Florian Klampfer, a Berlin therapist, said that when he began counseling couples 12 years ago, east-west identity was an issue that often came up immediately. Not so today.
"People at that time were still very much involved in the former worlds that they grew up in. It was still very fresh," Klampfer said. "It has really changed a lot."
When the issue does still present problems, it's generally not a deal-breaker. Sometimes easterners are more careful with money and don't like the free-spending ways of their western partners. But eastern Germans, who grew up with greater hardship, tend also to be creative at finding solutions to their relationship problems and persistent in working them through.
Schmollack said it has been more typical to find eastern women with western men. West German women in the early years after the changes were put off by eastern men, deeming them poorly dressed or boring.
But this too is changing, and many western women have come to appreciate the fact that eastern men grew up in a system that promoted gender equality and made it easy for them to combine motherhood with work, thanks to child care centers that took infants older than 11 weeks.
"What is great for me about being married to an eastern German is that he was used to his mother working," said Valeska Foltin, 35, a business consultant from Marburg. She and her husband, Torsten Kurth, 36, live in Berlin with their three sons, all toddlers.
"I've been together with boyfriends who told me 'OK, yes, of course you can do a little something, but if we want to have a family, you are a mother and I don't want my children to be with someone else when they are small,'" she said.
But for her husband, also a business consultant, "it's kind of normal that even after having children I will go back to work, and that even the young children will have a nanny or go to nursery school," she said.
She also values the developed nursery school system that has been preserved in eastern Germany from Communist times, and which still doesn't exist in western Germany.
Though they were teenagers when the wall fell, Foltin and Kurth sometimes bicker over small things. She, for example, loves the chocolate spread Nutella, while he insists the east German version, Nudossi, is far superior because of its higher hazelnut count.
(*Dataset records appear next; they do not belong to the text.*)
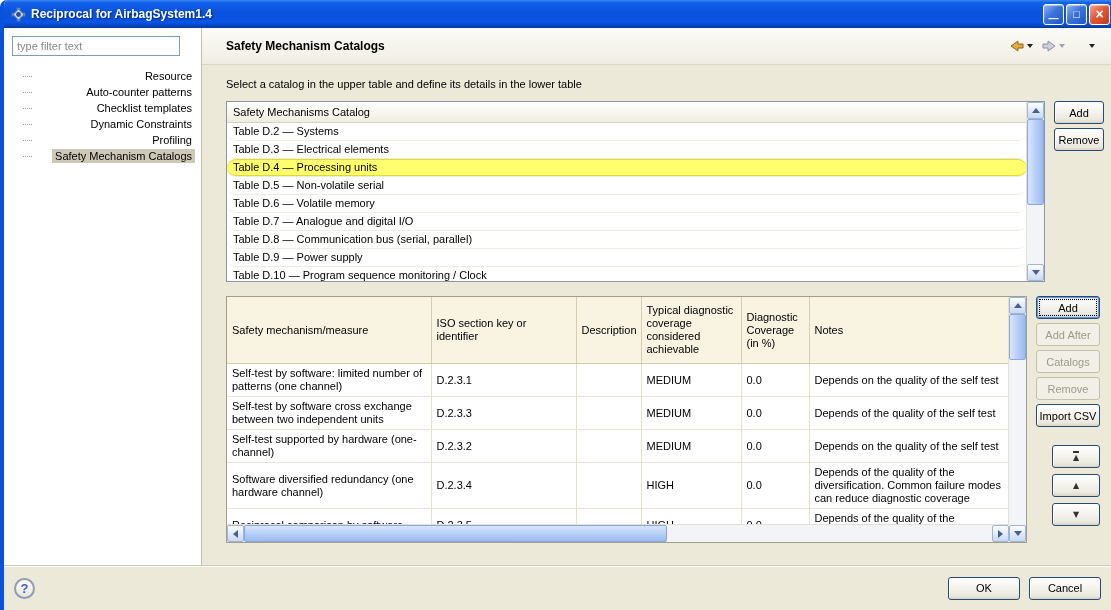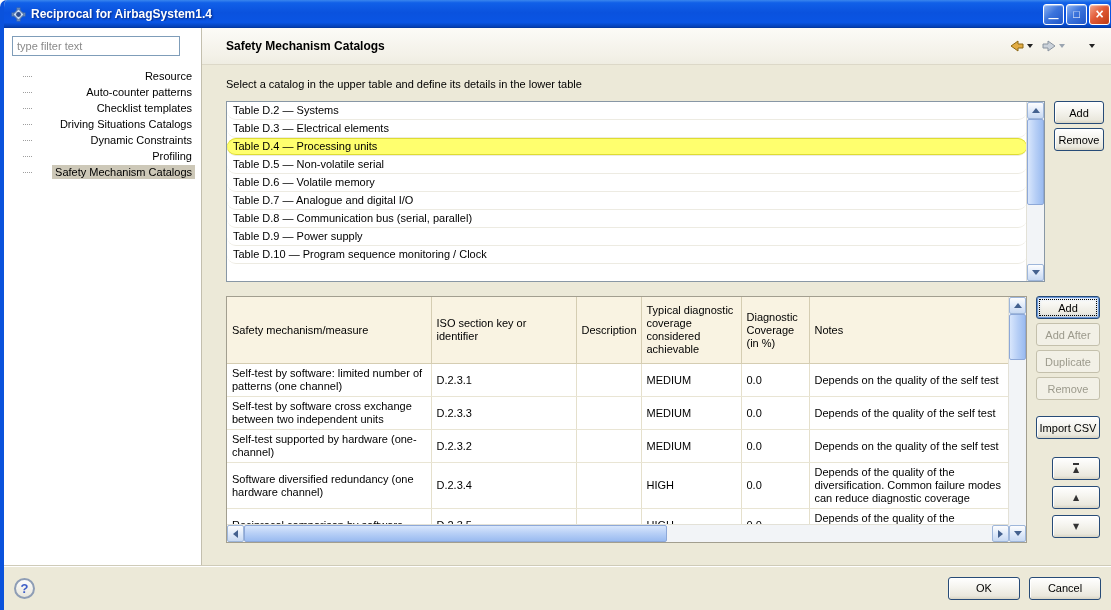"Safety Mechanisms Catalog" div.catalog-header { html: none -> <div>Safety Mechanisms Catalog</div> }
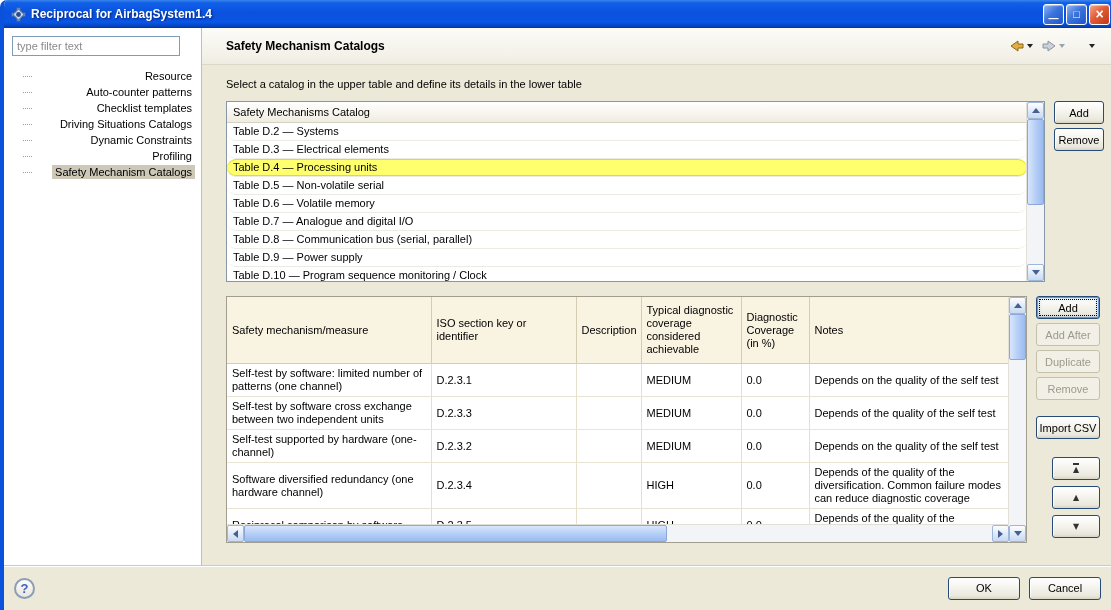"Driving Situations Catalogs" li.tree-item { html: <li><span>Driving Situations Catalogs</span></li> -> none }
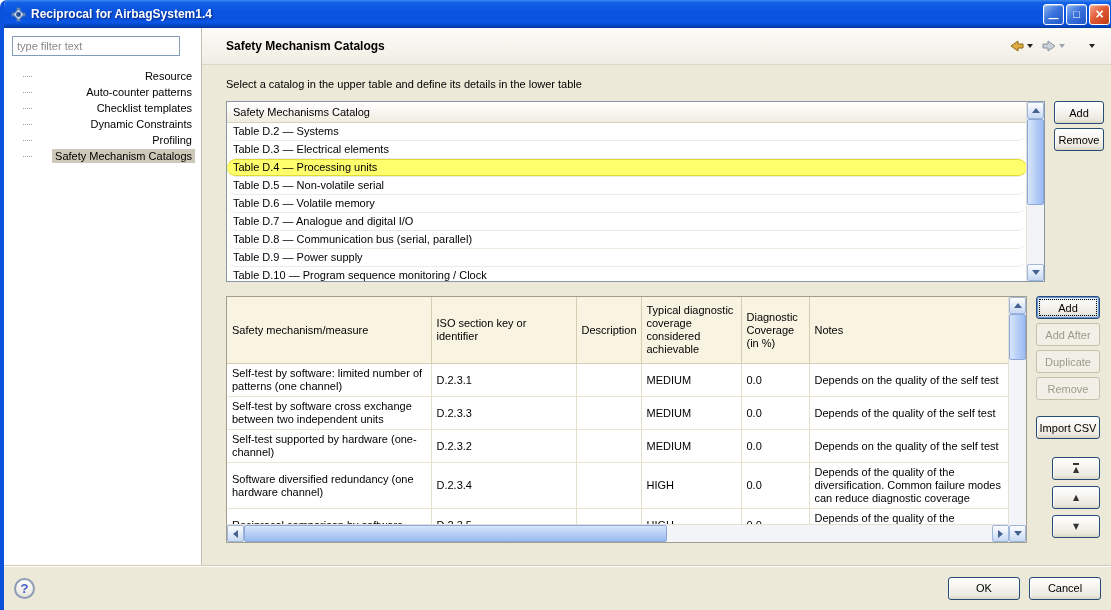"Duplicate" button.xp-btn { text: Duplicate -> Catalogs }
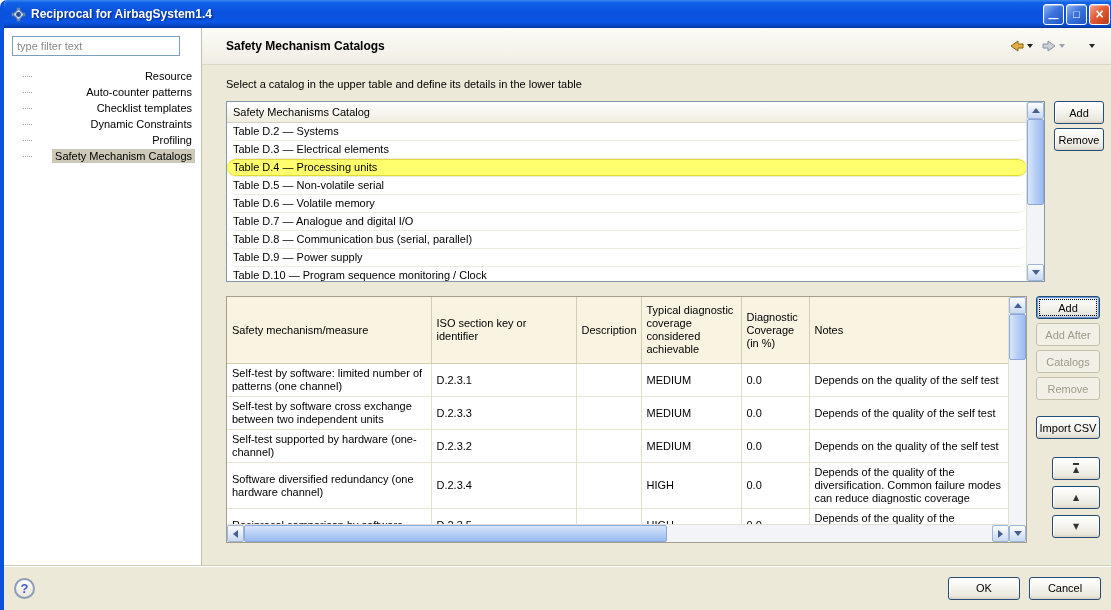"Import CSV" button.xp-btn { margin-top: 12px -> 0 }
"It's actually much better," he said, as he held one of their sons on his lap in their toy-strewn apartment.
"No, it actually isn't," she countered, laughing.
Despite the small differences, which they make fun of, they say they live with the acute awareness that the historical and political is also very personal to them. They live only 500 meters (yards) from a spot where the Berlin Wall once snaked through the city, and Foltin said she is still moved each time she passes by.
"I get goose bumps, especially when I am with the children," she said. "They wouldn't be here if the wall was still up."